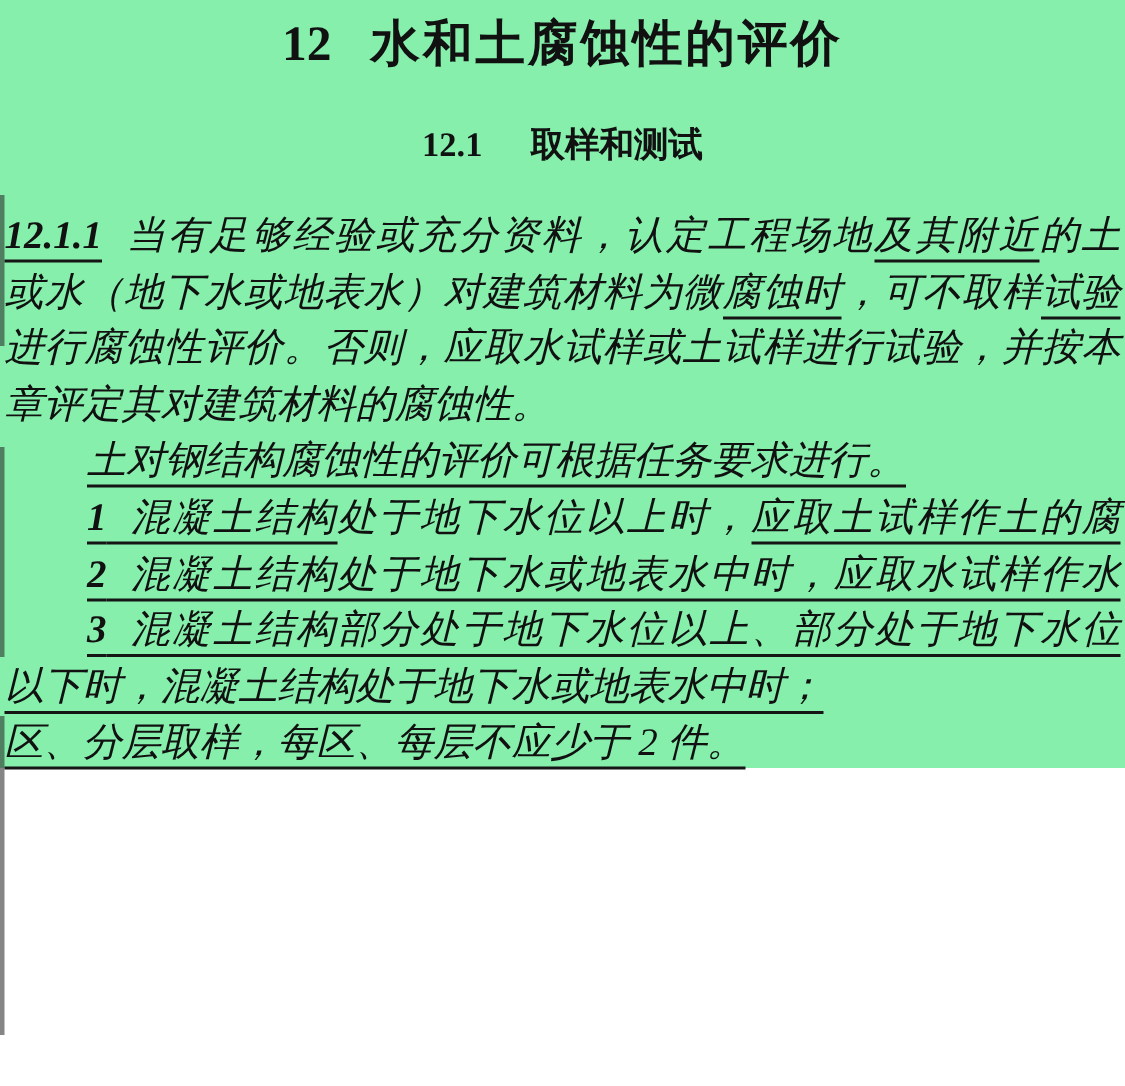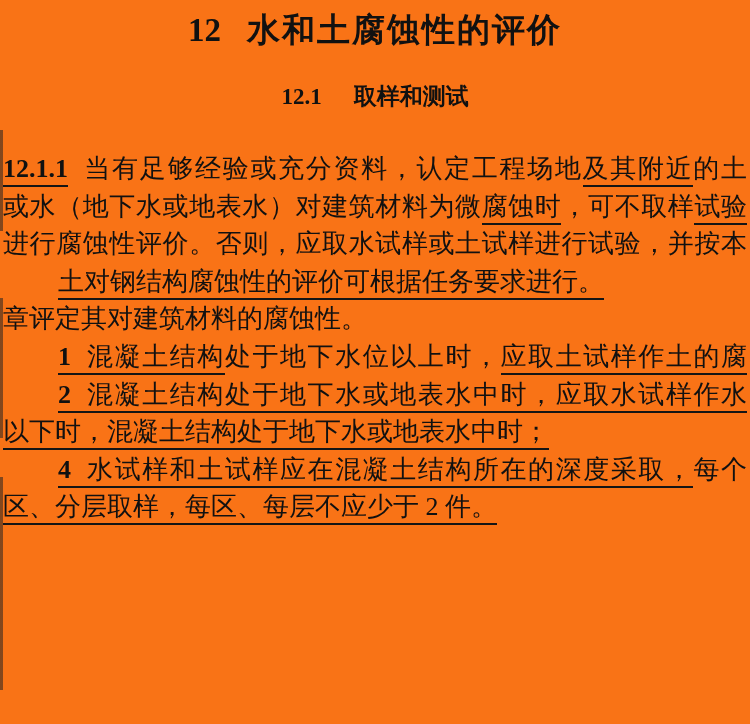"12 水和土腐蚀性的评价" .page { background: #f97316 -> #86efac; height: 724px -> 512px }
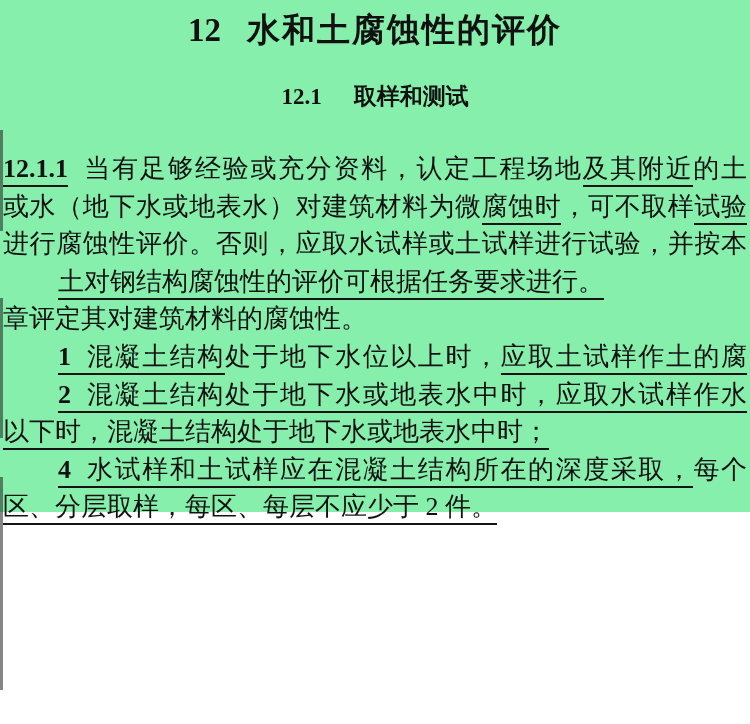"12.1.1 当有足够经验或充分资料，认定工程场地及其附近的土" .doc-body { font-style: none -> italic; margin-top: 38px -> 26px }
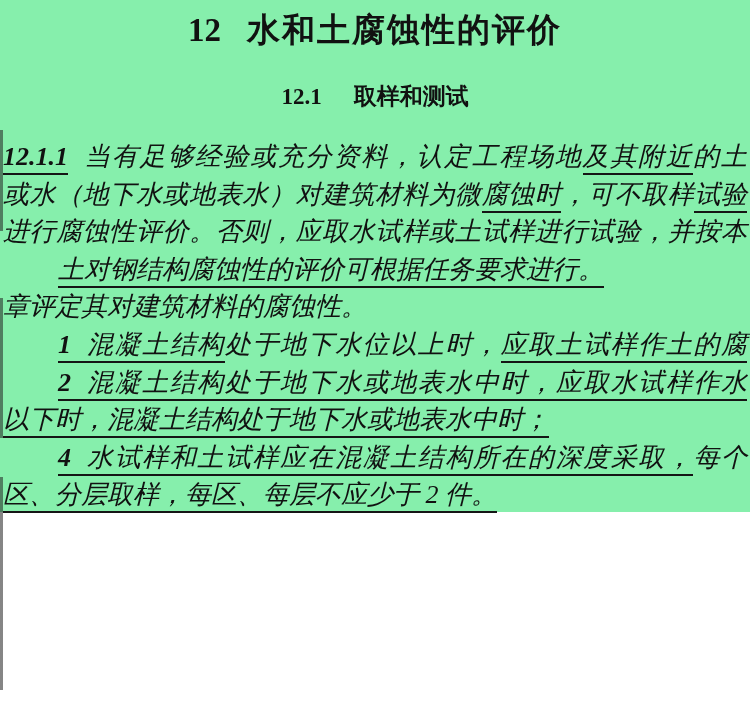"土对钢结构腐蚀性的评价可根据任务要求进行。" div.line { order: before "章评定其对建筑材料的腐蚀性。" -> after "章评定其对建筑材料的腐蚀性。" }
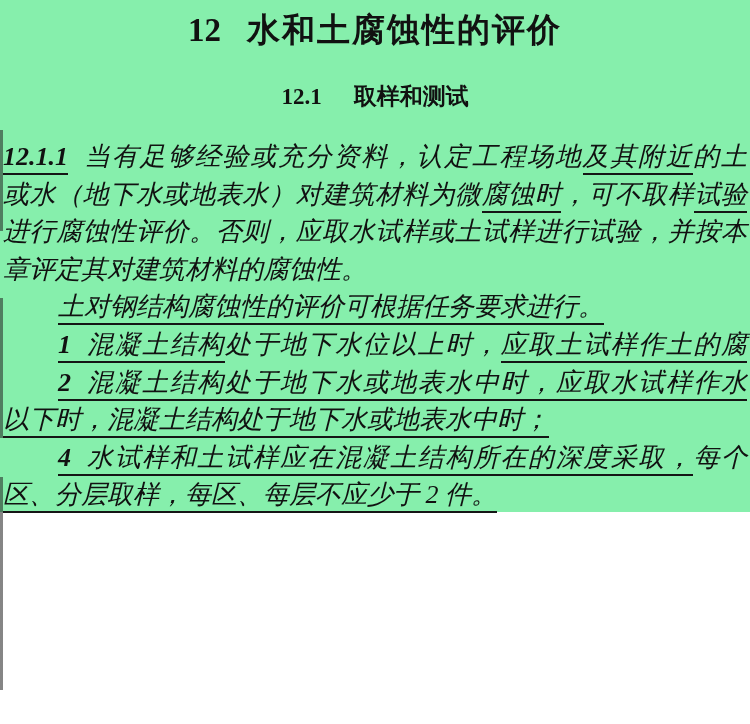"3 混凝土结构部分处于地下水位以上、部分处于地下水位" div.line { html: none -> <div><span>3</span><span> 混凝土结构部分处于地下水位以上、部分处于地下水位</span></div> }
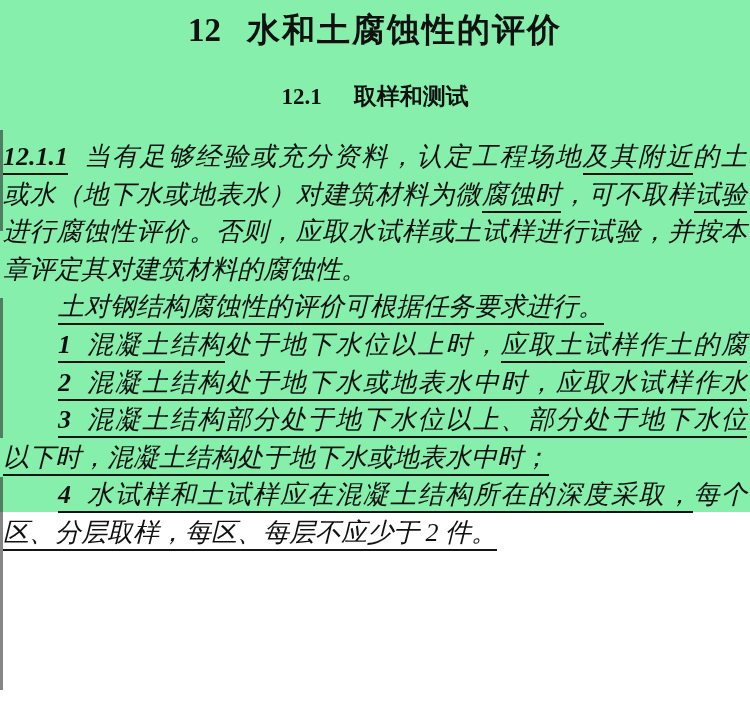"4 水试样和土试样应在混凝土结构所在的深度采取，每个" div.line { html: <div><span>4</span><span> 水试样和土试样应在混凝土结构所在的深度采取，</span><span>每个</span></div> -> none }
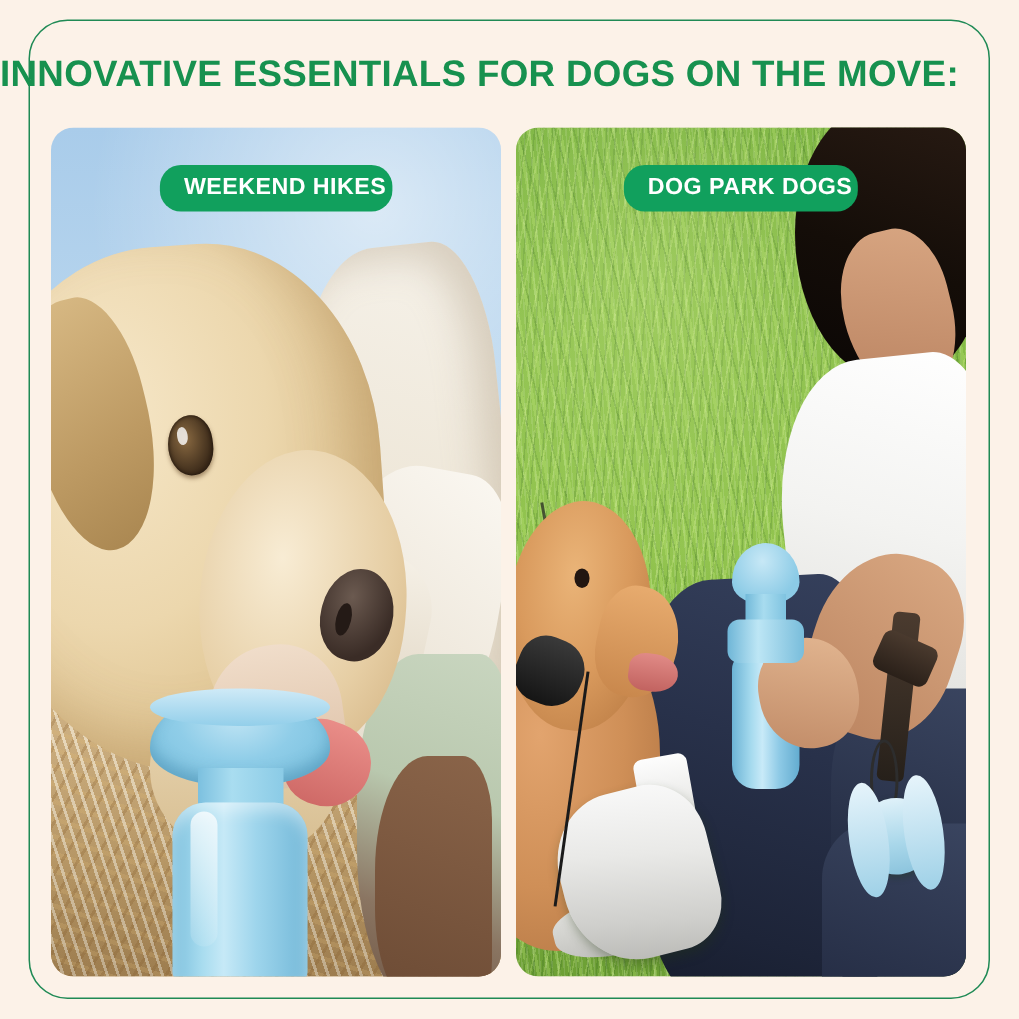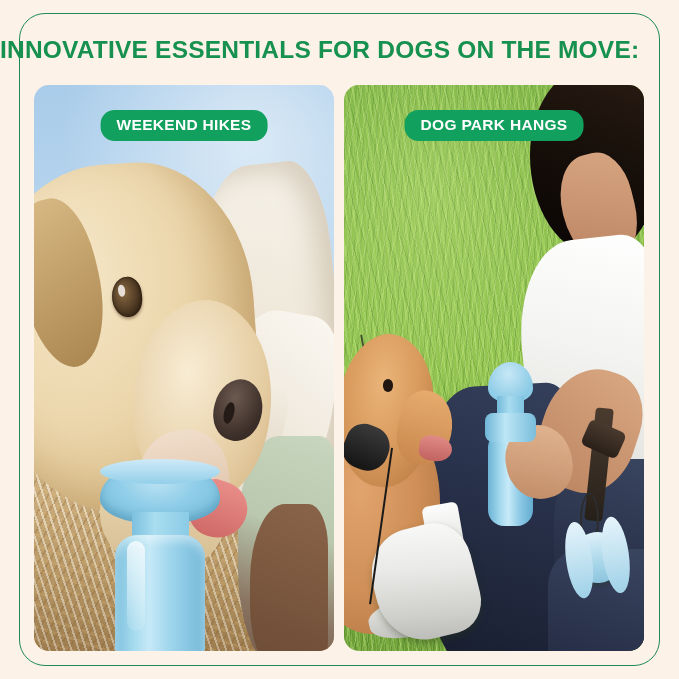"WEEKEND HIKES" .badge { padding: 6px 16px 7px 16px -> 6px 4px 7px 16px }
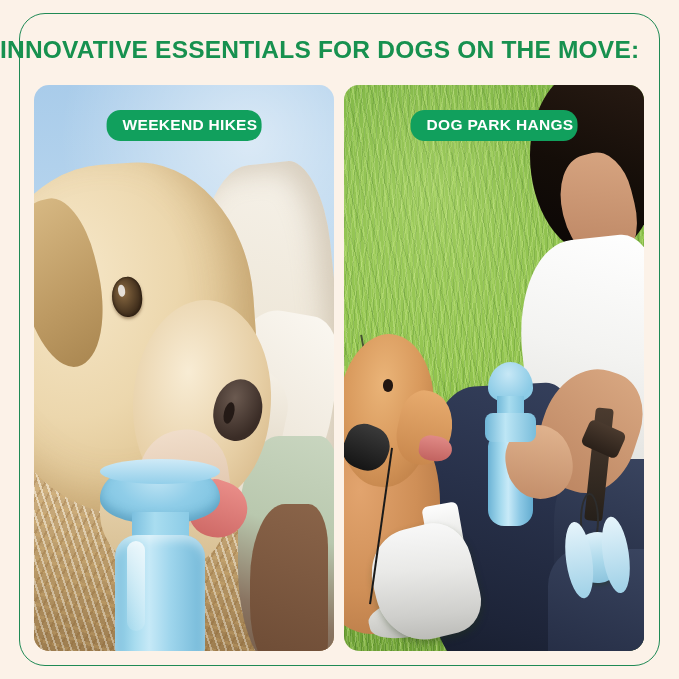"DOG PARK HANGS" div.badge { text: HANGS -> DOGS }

···

Work request ->
When you return the records, keep every word unchanged and drop the pictures.

Response below ->
"12 水和土腐蚀性的评价" .page { background: #f97316 -> #86efac; height: 724px -> 512px }
"12.1.1 当有足够经验或充分资料，认定工程场地及其附近的土" .doc-body { font-style: none -> italic; margin-top: 38px -> 26px }
"土对钢结构腐蚀性的评价可根据任务要求进行。" div.line { order: before "章评定其对建筑材料的腐蚀性。" -> after "章评定其对建筑材料的腐蚀性。" }
"3 混凝土结构部分处于地下水位以上、部分处于地下水位" div.line { html: none -> <div><span>3</span><span> 混凝土结构部分处于地下水位以上、部分处于地下水位</span></div> }
"4 水试样和土试样应在混凝土结构所在的深度采取，每个" div.line { html: <div><span>4</span><span> 水试样和土试样应在混凝土结构所在的深度采取，</span><span>每个</span></div> -> none }
"WEEKEND HIKES" .badge { padding: 6px 16px 7px 16px -> 6px 4px 7px 16px }
"DOG PARK HANGS" div.badge { text: HANGS -> DOGS }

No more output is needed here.